Her face expressionless, she turns away and slips back into the plants, disappearing among the close-packed leaves and ripening berries. Take away the not-yet-ripe fruit, and it could be a moment from my own childhood. I remember sliding between rows of densely-packed leaves, pulling soybeans and dropping them into a bucket for hours on end. I remember the focused look on my dad’s face as he made tweaks and repairs to the hydro equipment. He was short, his hair dark and thick, his jaw square. He was born in a place called Austria, on Earth, and he talked with an accent. My mother was taller than he was, her hair slightly lighter, her eyes blue, a beautiful woman in her day. She came from some place called California, used to tell the story of how she met my father at Cal Tech when she sold him her refrigerator. I remember the way they would smile before times got bad. They used to enjoy working that farm, for reasons I could never understand. There was something like love there. Maybe they thought it was important.
Pulling myself back into the here and now, I stand back up feeling worse than I did before I came here. Stuff like this isn’t like me. I don’t know what I’m doing here. It didn’t turn out well, and it serves me right.
“She don’t mean nothin’ by it,” says Enna Rodgers, apologizing for Jessi.

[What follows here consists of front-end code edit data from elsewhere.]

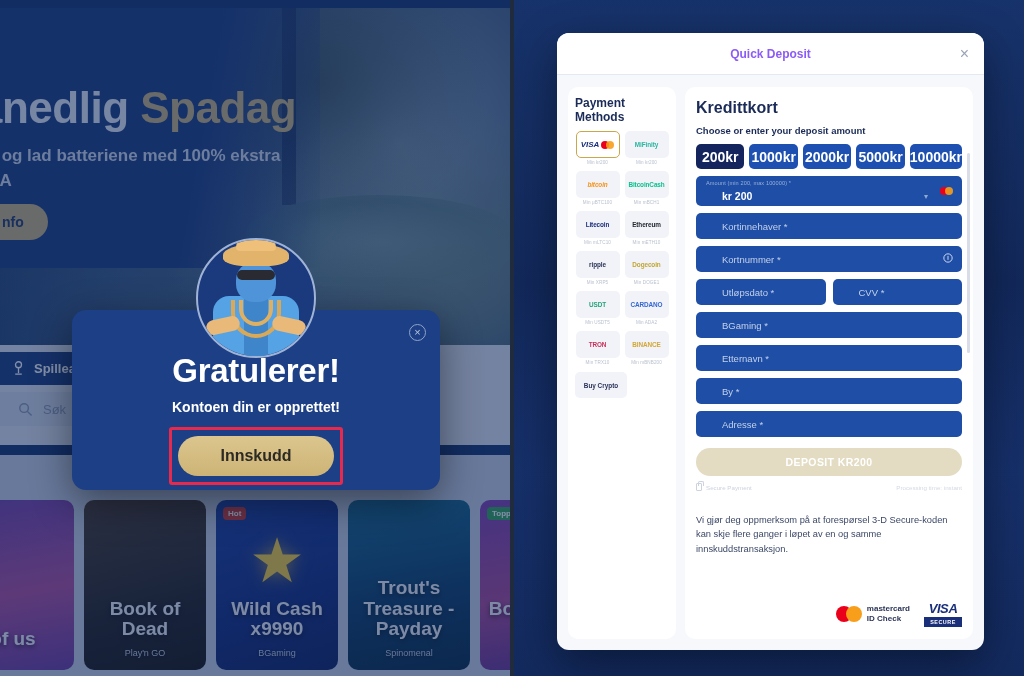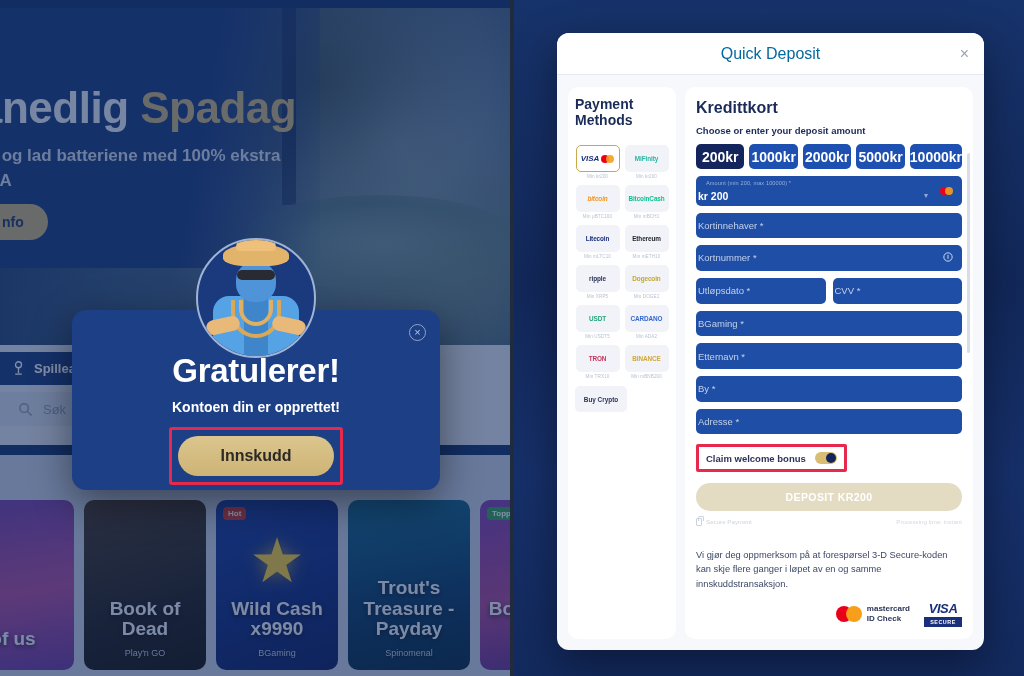--- a/index.html
+++ b/index.html
@@ -177,30 +177,30 @@
   .qd {
     position:absolute; left:557px; top:33px; width:427px; height:617px;
     background:#f7f8fb; border-radius:12px; z-index:30; overflow:hidden;
     box-shadow:0 14px 44px rgba(0,0,0,.4);
     display:flex; flex-direction:column;
   }
   .qd-head {
     height:42px; position:relative; display:flex; align-items:center; justify-content:center;
     border-bottom:1px solid #e4e8f0; background:#fff;
   }
-  .qd-head h1 { font-size:16px; font-weight:400; color:#0369a1; }
+  .qd-head h1 { font-size:12px; font-weight:700; color:#8b5cf6; }
   .qd-close { position:absolute; right:15px; top:12px; font-size:16px; color:#9aa3b5; cursor:pointer; }
   .qd-body { flex:1; display:flex; gap:9px; padding:12px 11px 11px 11px; overflow:hidden; }
 
   
   .pm {
     width:108px; background:#fff; border-radius:10px; padding:9px 7px;
     display:flex; flex-direction:column;
   }
-  .pm h3 { font-size:14px; font-weight:800; color:#1b2b58; margin-bottom:17px; }
+  .pm h3 { font-size:12px; font-weight:800; color:#1b2b58; margin-bottom:7px; }
   .pm-grid { display:grid; grid-template-columns:1fr 1fr; gap:4px 4px; }
   .pm-cell { display:flex; flex-direction:column; align-items:center; }
   .pm-card {
     width:44px; height:27px; background:#f1f3f8; border-radius:5px;
     display:flex; align-items:center; justify-content:center; gap:2px;
     border:1px solid transparent;
   }
   .pm-card.sel { background:#fff; border:1.4px solid #c9a84c; }
   .pm-logo { font-size:6.4px; font-weight:800; letter-spacing:-.1px; white-space:nowrap; }
   .pm-min { font-size:4.6px; color:#b9c0cf; margin:2px 0 2px; letter-spacing:.1px; }
@@ -224,21 +224,21 @@
   .form .choose { font-size:9.5px; font-weight:700; color:#1b2b58; margin-top:8px; }
   .amt-row { display:flex; gap:5px; margin-top:8px; }
   .amt {
     flex:1; height:25px; border-radius:5px; background:#1d50b0; color:#fff;
     font-size:14px; font-weight:700; display:flex; align-items:center; justify-content:center;
     border:none;
   }
   .amt.sel { background:#14255e; }
   .fld {
     margin-top:7px; height:26px; background:#1f4ea6; border-radius:5px;
-    display:flex; align-items:center; padding:0 2px; position:relative;
+    display:flex; align-items:center; padding:0 26px; position:relative;
     color:#c3d1ea; font-size:9.5px;
   }
   .fld.tall { height:30px; align-items:flex-end; padding-bottom:4px; }
   .fld .tiny-lbl {
     position:absolute; left:10px; top:4px; font-size:5.6px; color:#97b0d8; letter-spacing:.1px;
   }
   .fld .val { color:#fff; font-weight:800; font-size:10.5px; }
   .fld .right-ico { position:absolute; right:9px; top:50%; transform:translateY(-50%); }
   .fld-row { display:flex; gap:7px; }
   .fld-row .fld { flex:1; }
@@ -527,26 +527,20 @@
         <div class="fld">
             <span>Etternavn *</span>
           </div>
         <div class="fld">
             <span>By *</span>
           </div>
         <div class="fld">
             <span>Adresse *</span>
           </div>
 
-        <div class="bonus-wrap">
-          <span>Claim welcome bonus</span>
-          <div class="toggle">
-              <i></i>
-            </div>
-        </div>
 
         <button class="dep-btn">DEPOSIT KR200</button>
 
         <div class="sec-row">
           <div class="sec-left">
             <span class="lock"></span>
             <span>Secure Payment</span>
           </div>
           <div class="sec-right">Processing time: instant</div>
         </div>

“I know.” Trying not to sound judgmental, I add, “She’s in rough shape.”
“She’ll manage.”
“You put her to work a day after she leaves the hospital?”
“The doctors didn’t say not to. We need the help, and getting some activity will help her, maybe.”
“I was told she needs an operation.”
“Might,” the woman says defensively. “The doctors told us she might need one. We have to see how she does.”
That might be a lie, I don’t know. Either way, this woman is starting to reveal herself for what she is, and I like her less and less by the minute. “How close are you to paying for it?”
“They’re telling us that the forced sale of her grandpa’s mine won’t even cover the hospital bills she’s already run up. We own this farm, but we’re in the red on seed and fertilizer, and the doctors said the operation would cost something around six thousand. So we’re nowhere close, but we’ll see where we are after this month’s crop goes out.”
These people are one step up from dirt poor. They’ve got no chance of paying that bill, and Enna Rodgers is doing a junk job of convincing me that she’s even thought about trying to. As if wanting to apologize but unwilling to admit any wrongdoing, she offers, “I want you to know we don’t harbor any grudges against you, miss.”